* [Data listing]
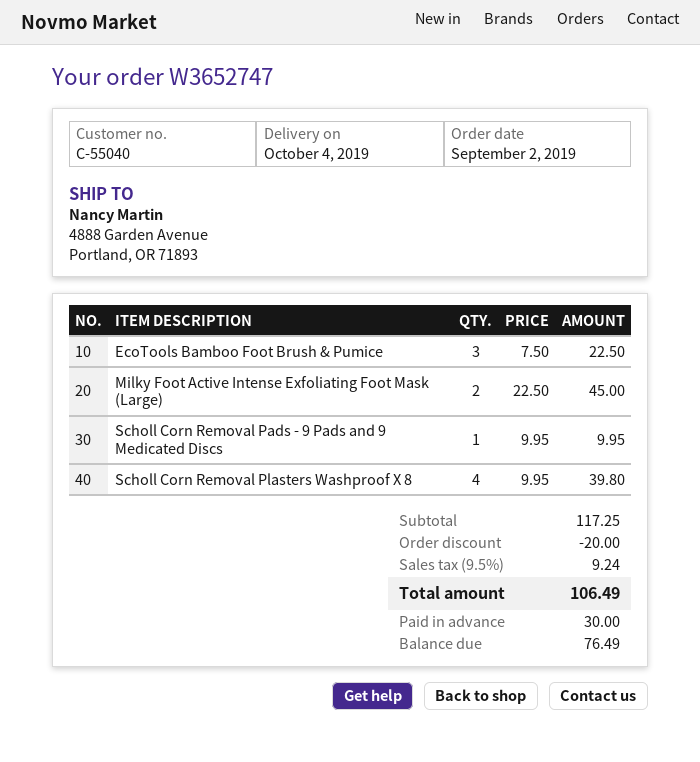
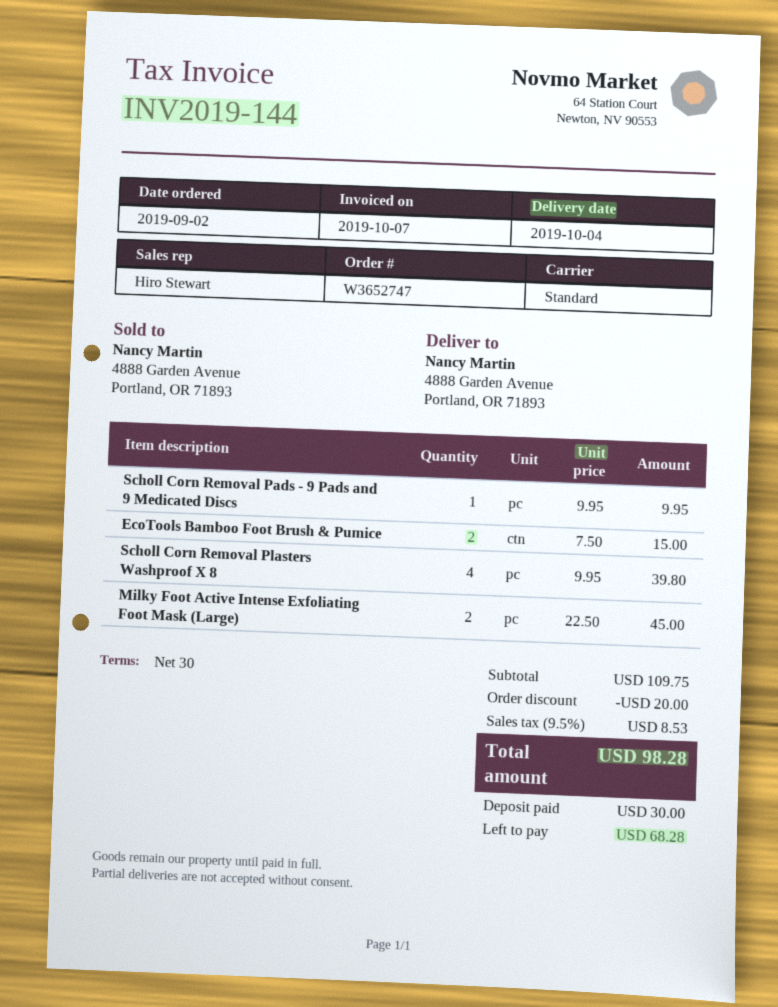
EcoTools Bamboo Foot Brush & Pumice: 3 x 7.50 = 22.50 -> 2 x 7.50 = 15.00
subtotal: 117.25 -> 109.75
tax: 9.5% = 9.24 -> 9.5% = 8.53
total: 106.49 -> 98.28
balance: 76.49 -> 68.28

* [To do] I'd like every record transcribed exactly, with no pictures carried over.

* [Task solution]
EcoTools Bamboo Foot Brush & Pumice: 3 x 7.50 = 22.50 -> 2 x 7.50 = 15.00
subtotal: 117.25 -> 109.75
tax: 9.5% = 9.24 -> 9.5% = 8.53
total: 106.49 -> 98.28
balance: 76.49 -> 68.28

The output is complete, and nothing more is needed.